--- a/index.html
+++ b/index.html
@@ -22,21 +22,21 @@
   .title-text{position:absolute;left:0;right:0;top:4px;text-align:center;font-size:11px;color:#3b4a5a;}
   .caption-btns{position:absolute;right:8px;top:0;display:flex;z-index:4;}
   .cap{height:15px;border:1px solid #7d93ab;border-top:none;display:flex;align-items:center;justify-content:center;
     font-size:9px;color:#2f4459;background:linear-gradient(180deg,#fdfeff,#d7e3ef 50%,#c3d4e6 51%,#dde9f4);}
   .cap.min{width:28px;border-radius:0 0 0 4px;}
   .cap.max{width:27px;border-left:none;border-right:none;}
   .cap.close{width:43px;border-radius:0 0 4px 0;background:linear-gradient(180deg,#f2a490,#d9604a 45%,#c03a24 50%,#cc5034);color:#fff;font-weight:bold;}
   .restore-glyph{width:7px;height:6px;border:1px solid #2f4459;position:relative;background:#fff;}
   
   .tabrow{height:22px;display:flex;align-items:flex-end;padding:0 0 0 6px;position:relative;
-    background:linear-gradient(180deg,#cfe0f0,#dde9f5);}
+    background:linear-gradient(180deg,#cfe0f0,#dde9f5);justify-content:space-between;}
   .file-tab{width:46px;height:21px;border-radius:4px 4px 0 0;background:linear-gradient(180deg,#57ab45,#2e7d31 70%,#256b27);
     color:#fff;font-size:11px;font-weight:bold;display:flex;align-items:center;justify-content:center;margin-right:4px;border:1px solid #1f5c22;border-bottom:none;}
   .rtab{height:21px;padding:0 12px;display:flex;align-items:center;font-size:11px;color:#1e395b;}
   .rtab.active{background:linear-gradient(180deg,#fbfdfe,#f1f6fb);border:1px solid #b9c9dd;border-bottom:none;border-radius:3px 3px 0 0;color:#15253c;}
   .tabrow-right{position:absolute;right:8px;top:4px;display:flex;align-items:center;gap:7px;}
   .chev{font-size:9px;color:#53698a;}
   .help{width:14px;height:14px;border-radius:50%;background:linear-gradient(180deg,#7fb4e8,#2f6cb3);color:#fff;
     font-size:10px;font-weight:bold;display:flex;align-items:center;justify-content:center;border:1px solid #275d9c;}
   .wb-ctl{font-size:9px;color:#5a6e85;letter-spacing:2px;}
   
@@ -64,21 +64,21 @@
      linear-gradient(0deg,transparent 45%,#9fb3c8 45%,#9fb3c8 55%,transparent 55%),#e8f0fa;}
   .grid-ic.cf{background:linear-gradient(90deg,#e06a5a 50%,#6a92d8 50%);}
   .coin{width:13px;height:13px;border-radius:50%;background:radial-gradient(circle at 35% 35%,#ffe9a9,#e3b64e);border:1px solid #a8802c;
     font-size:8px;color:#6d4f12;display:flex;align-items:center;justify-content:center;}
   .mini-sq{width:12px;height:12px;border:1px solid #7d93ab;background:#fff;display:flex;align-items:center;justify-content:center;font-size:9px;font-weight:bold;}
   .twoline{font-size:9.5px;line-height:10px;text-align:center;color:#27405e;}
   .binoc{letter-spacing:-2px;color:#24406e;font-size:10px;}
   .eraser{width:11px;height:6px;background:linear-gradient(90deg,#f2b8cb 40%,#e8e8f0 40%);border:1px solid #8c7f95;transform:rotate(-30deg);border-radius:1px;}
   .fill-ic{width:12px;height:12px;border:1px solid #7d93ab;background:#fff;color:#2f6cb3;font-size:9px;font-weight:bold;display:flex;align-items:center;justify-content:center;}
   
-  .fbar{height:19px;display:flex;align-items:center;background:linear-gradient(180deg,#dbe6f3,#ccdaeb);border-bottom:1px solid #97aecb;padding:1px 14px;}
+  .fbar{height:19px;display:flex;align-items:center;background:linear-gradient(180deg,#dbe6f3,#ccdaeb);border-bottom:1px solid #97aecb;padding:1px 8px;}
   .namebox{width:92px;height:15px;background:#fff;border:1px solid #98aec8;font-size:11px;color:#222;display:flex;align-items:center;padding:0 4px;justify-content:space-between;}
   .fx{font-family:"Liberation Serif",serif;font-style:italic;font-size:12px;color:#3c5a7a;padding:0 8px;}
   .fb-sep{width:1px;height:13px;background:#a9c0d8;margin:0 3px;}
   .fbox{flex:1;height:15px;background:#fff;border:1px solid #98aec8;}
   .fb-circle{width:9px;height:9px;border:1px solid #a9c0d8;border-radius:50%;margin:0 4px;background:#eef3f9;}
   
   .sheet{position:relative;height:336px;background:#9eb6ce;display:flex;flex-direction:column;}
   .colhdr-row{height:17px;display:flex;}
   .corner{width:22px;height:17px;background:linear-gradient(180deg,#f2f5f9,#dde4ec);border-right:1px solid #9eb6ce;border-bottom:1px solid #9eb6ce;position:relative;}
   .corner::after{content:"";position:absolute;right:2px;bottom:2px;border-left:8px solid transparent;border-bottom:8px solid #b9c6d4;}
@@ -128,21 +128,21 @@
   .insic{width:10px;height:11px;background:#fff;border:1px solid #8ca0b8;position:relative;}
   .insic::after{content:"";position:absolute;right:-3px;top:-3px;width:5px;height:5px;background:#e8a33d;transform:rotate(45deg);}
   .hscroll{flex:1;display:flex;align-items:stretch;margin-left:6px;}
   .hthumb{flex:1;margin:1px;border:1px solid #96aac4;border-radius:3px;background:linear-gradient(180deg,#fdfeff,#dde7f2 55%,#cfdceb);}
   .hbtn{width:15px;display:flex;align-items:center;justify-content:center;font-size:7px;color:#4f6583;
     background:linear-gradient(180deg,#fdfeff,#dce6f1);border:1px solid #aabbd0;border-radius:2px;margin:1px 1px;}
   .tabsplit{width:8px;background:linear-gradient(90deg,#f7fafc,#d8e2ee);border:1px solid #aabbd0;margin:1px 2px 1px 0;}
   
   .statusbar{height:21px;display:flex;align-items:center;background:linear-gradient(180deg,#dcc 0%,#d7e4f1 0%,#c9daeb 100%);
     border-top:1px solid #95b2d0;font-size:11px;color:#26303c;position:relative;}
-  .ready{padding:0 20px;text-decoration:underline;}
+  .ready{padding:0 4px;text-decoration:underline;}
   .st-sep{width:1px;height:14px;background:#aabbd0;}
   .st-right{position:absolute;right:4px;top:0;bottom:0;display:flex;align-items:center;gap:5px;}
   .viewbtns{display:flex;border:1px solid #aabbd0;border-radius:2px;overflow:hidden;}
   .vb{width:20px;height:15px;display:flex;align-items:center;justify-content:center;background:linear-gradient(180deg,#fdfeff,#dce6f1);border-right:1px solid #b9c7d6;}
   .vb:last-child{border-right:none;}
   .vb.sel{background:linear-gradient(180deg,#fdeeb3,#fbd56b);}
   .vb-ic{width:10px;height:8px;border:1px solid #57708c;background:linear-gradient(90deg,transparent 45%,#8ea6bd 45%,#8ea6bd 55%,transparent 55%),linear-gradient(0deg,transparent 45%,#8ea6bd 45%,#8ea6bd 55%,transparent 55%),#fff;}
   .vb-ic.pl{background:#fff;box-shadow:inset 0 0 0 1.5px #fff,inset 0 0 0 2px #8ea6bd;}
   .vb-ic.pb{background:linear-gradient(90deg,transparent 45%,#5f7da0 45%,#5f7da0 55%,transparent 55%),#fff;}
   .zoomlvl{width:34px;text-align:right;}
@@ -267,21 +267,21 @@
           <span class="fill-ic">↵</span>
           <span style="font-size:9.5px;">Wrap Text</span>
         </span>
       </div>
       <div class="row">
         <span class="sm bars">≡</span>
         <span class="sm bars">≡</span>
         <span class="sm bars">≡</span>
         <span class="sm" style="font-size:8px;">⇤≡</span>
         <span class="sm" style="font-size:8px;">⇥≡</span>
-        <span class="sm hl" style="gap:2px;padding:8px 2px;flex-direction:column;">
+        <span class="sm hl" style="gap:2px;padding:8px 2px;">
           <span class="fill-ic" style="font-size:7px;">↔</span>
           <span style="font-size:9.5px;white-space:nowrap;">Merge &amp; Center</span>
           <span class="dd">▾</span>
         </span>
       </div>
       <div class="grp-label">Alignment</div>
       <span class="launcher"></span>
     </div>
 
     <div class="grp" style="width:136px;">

= Task details =
Only the lines from the top of the data through the line that contains "0 4px 0;background:linear-gradient(180deg,#f2a490,#d9604a" should be quoted, exactly as they stand.

= Response for this exercise =
--- a/index.html
+++ b/index.html
@@ -22,21 +22,21 @@
   .title-text{position:absolute;left:0;right:0;top:4px;text-align:center;font-size:11px;color:#3b4a5a;}
   .caption-btns{position:absolute;right:8px;top:0;display:flex;z-index:4;}
   .cap{height:15px;border:1px solid #7d93ab;border-top:none;display:flex;align-items:center;justify-content:center;
     font-size:9px;color:#2f4459;background:linear-gradient(180deg,#fdfeff,#d7e3ef 50%,#c3d4e6 51%,#dde9f4);}
   .cap.min{width:28px;border-radius:0 0 0 4px;}
   .cap.max{width:27px;border-left:none;border-right:none;}
   .cap.close{width:43px;border-radius:0 0 4px 0;background:linear-gradient(180deg,#f2a490,#d9604a 45%,#c03a24 50%,#cc5034);color:#fff;font-weight:bold;}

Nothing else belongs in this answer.